Novacek brought the shotgun to the orientation launching the season for Erickson to try, and the young shooter was sold. He could use the shotgun for the season, Novacek told Erickson, but there were a couple of rules:
"One, the gun has to come out of the case when you get home to prevent rust, and the second rule is you might have to wear a Gator T-shirt," Novacek joked.
Erickson, being a man of his word, wore a Gator shirt Tuesday afternoon, prompting some ribbing from Novacek.
To make the shotgun even easier for Erickson to use, Novacek bought a shorter stock, which Evans, the other Greenbush coach, fitted over the weekend. Novacek got the shotgun back in time for Erickson to use Tuesday. With grandkids coming of age to shoot in a few years, Novacek figured he'd need a shorter stock on the gun eventually anyway.
"I said what's the difference now or later," he said.
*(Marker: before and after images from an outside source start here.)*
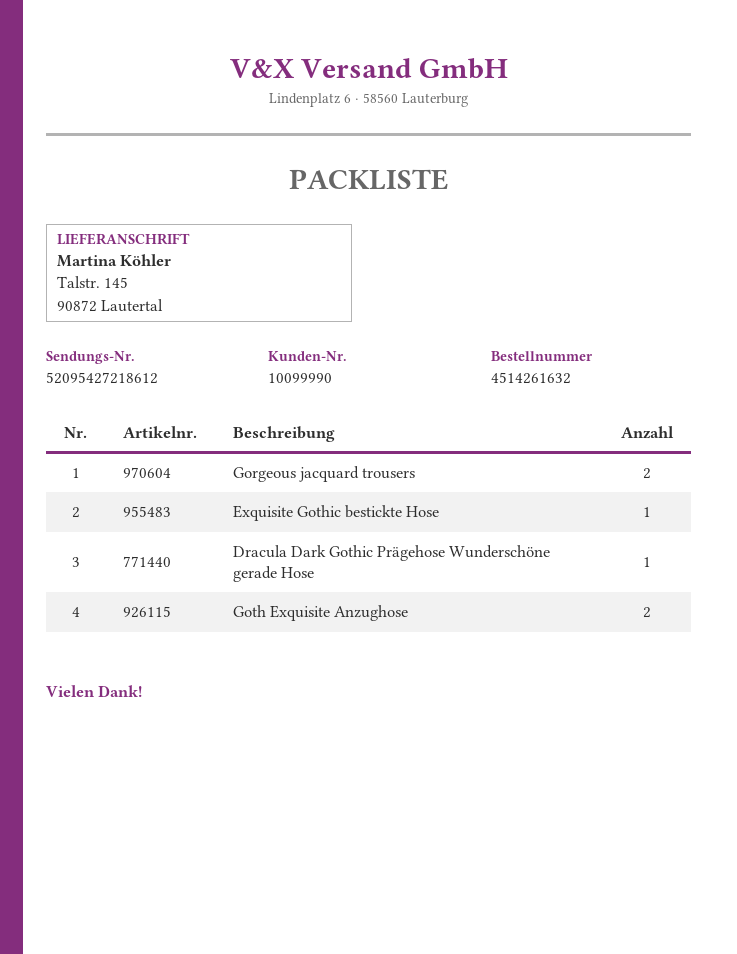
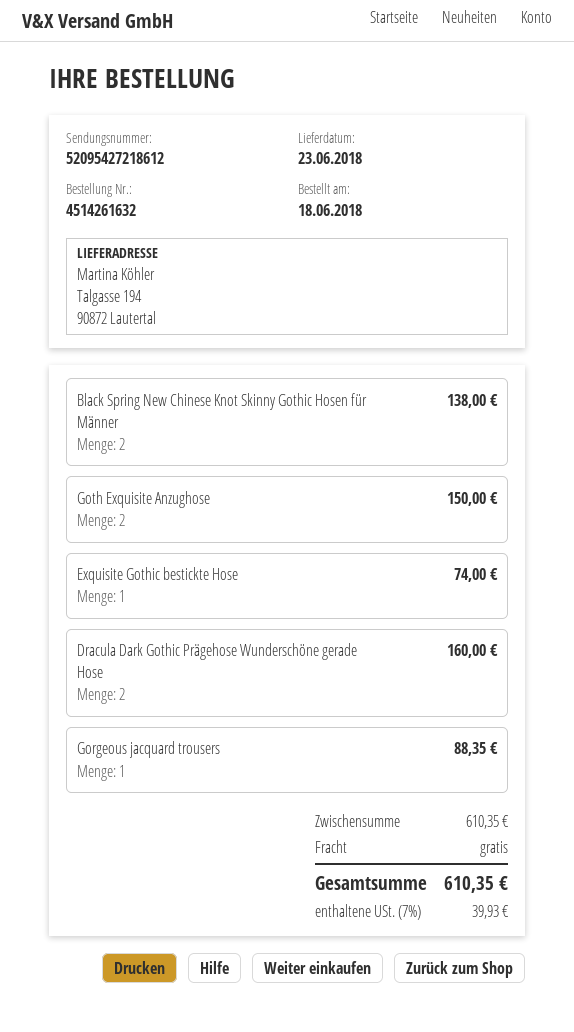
ship to: Talstr. 145, 90872 Lautertal -> Talgasse 194, 90872 Lautertal
Gorgeous jacquard trousers: 2 -> 1
Dracula Dark Gothic Prägehose Wunderschöne gerade Hose: 1 -> 2
Black Spring New Chinese Knot Skinny Gothic Hosen für Männer: none -> 2

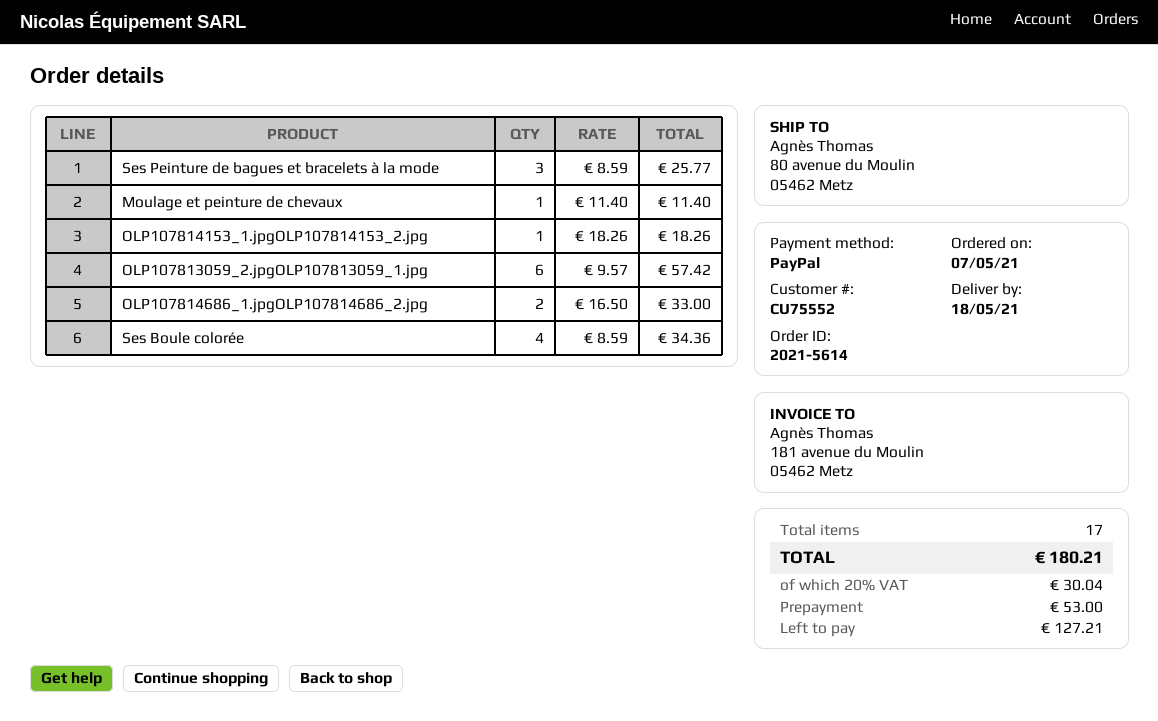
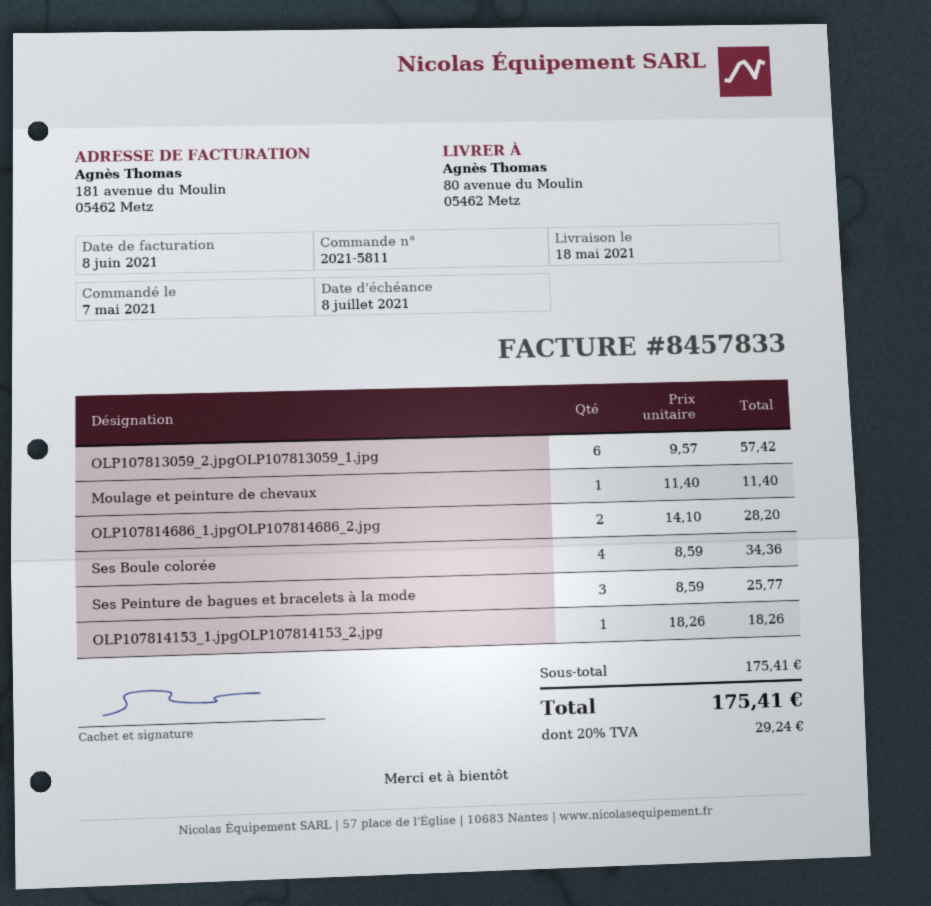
order number: 2021-5614 -> 2021-5811
OLP107814686_1.jpgOLP107814686_2.jpg: 2 x 16.50 = 33.00 -> 2 x 14.10 = 28.20
tax: 20% = 30.04 -> 20% = 29.24
total: 180.21 -> 175.41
The shotgun is easier to shoot with the shorter stock, Erickson said, but he quickly learned Tuesday what happens when he holds the shorter stock too close to his face.
That's where the broken glasses came into play, a mishap his dad remedied by repositioning the frames on his son's face. Loose fitting, perhaps, but at least he could see the targets.
"As long as you're blasting away and having fun, that's all that matters," Novacek said.
The significance of that isn't lost on Erickson's dad.
"There's a lot of things (where) it's hard for us to be able to participate because of his disability," Dwight Erickson said. "It means a lot to where we can finally, actually, have no limitations in doing something together.
"And they make it so easy out here for that to happen."